(Change detection outputs)
● ● ●

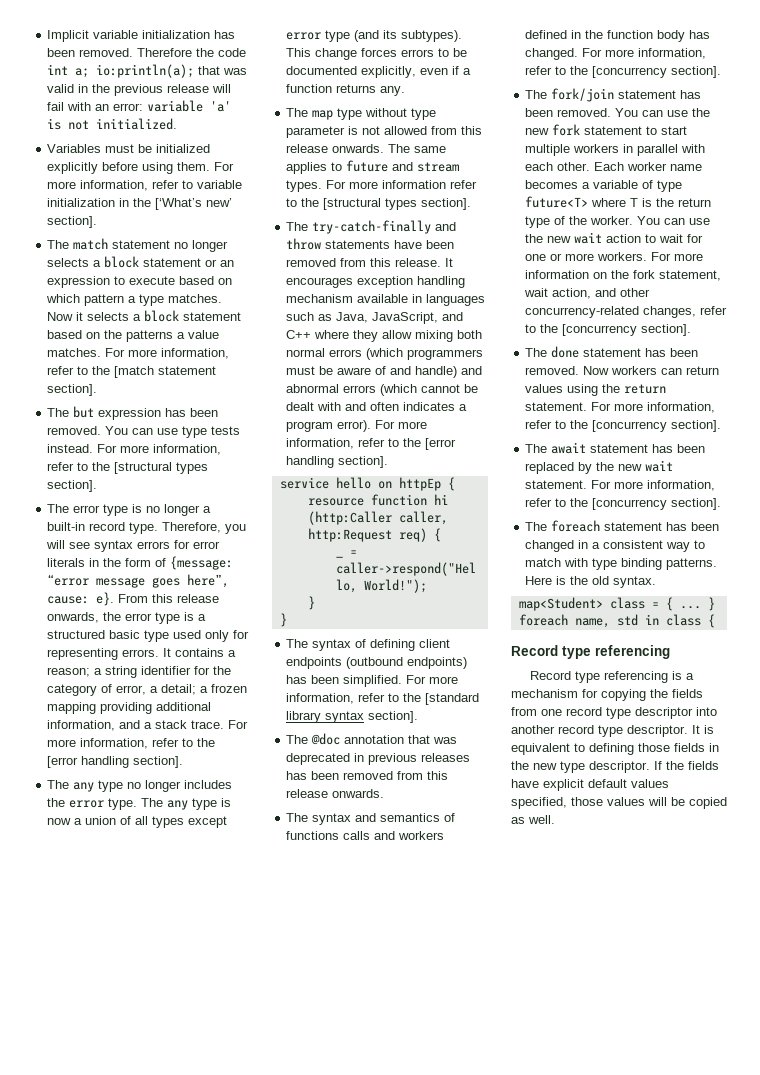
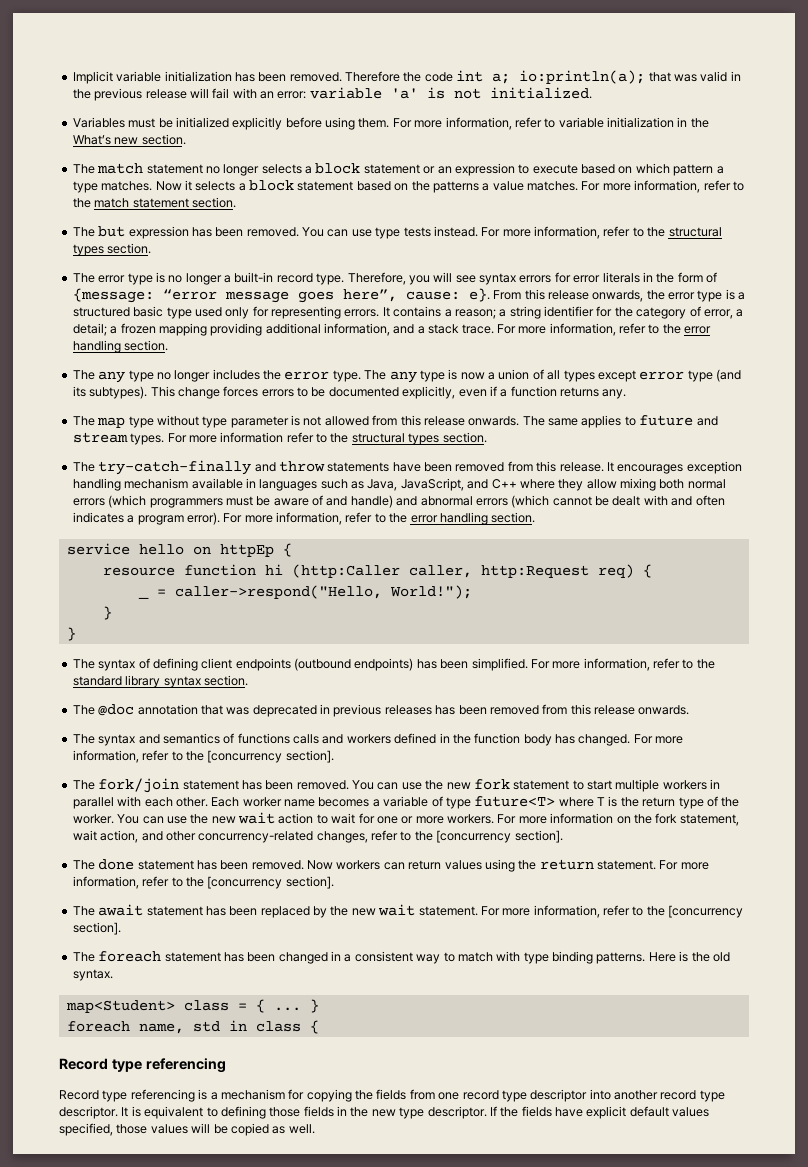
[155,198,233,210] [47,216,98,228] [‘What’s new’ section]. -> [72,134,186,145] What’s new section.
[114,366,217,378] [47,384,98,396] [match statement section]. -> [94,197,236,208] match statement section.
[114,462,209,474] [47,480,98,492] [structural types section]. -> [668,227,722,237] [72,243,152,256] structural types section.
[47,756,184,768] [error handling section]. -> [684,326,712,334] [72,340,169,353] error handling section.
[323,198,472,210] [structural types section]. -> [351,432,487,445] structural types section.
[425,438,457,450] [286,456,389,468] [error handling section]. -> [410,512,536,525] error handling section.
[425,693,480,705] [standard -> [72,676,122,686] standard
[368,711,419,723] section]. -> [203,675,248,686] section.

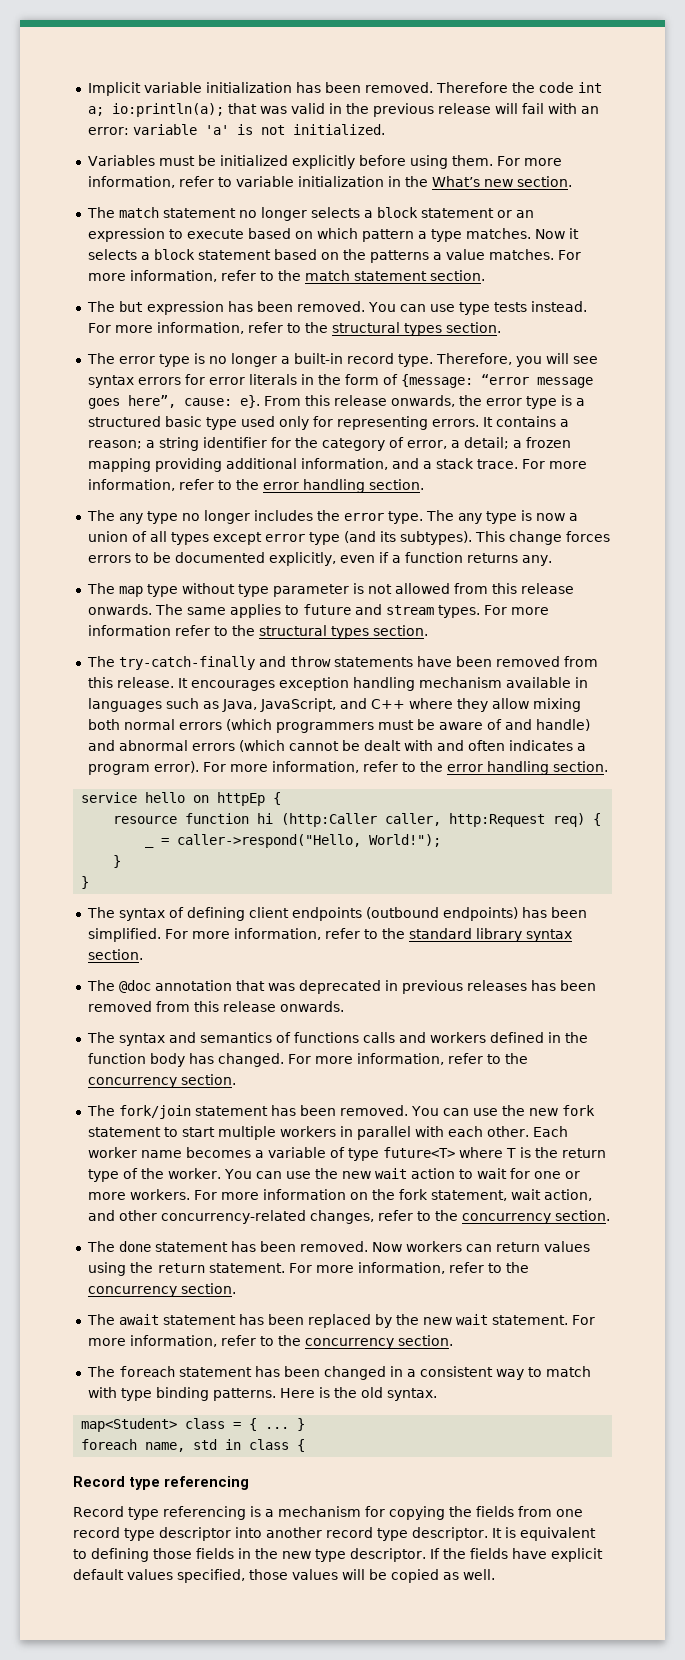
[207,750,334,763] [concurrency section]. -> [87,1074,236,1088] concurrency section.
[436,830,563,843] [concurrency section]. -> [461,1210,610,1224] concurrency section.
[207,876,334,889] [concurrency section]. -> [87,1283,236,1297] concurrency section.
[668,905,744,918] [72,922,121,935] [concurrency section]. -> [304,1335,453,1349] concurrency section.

● ● ●

Give the data again exactly as written, with no pictures included.

• _TASK SOLUTION_:
[155,198,233,210] [47,216,98,228] [‘What’s new’ section]. -> [72,134,186,145] What’s new section.
[114,366,217,378] [47,384,98,396] [match statement section]. -> [94,197,236,208] match statement section.
[114,462,209,474] [47,480,98,492] [structural types section]. -> [668,227,722,237] [72,243,152,256] structural types section.
[47,756,184,768] [error handling section]. -> [684,326,712,334] [72,340,169,353] error handling section.
[323,198,472,210] [structural types section]. -> [351,432,487,445] structural types section.
[425,438,457,450] [286,456,389,468] [error handling section]. -> [410,512,536,525] error handling section.
[425,693,480,705] [standard -> [72,676,122,686] standard
[368,711,419,723] section]. -> [203,675,248,686] section.

[207,750,334,763] [concurrency section]. -> [87,1074,236,1088] concurrency section.
[436,830,563,843] [concurrency section]. -> [461,1210,610,1224] concurrency section.
[207,876,334,889] [concurrency section]. -> [87,1283,236,1297] concurrency section.
[668,905,744,918] [72,922,121,935] [concurrency section]. -> [304,1335,453,1349] concurrency section.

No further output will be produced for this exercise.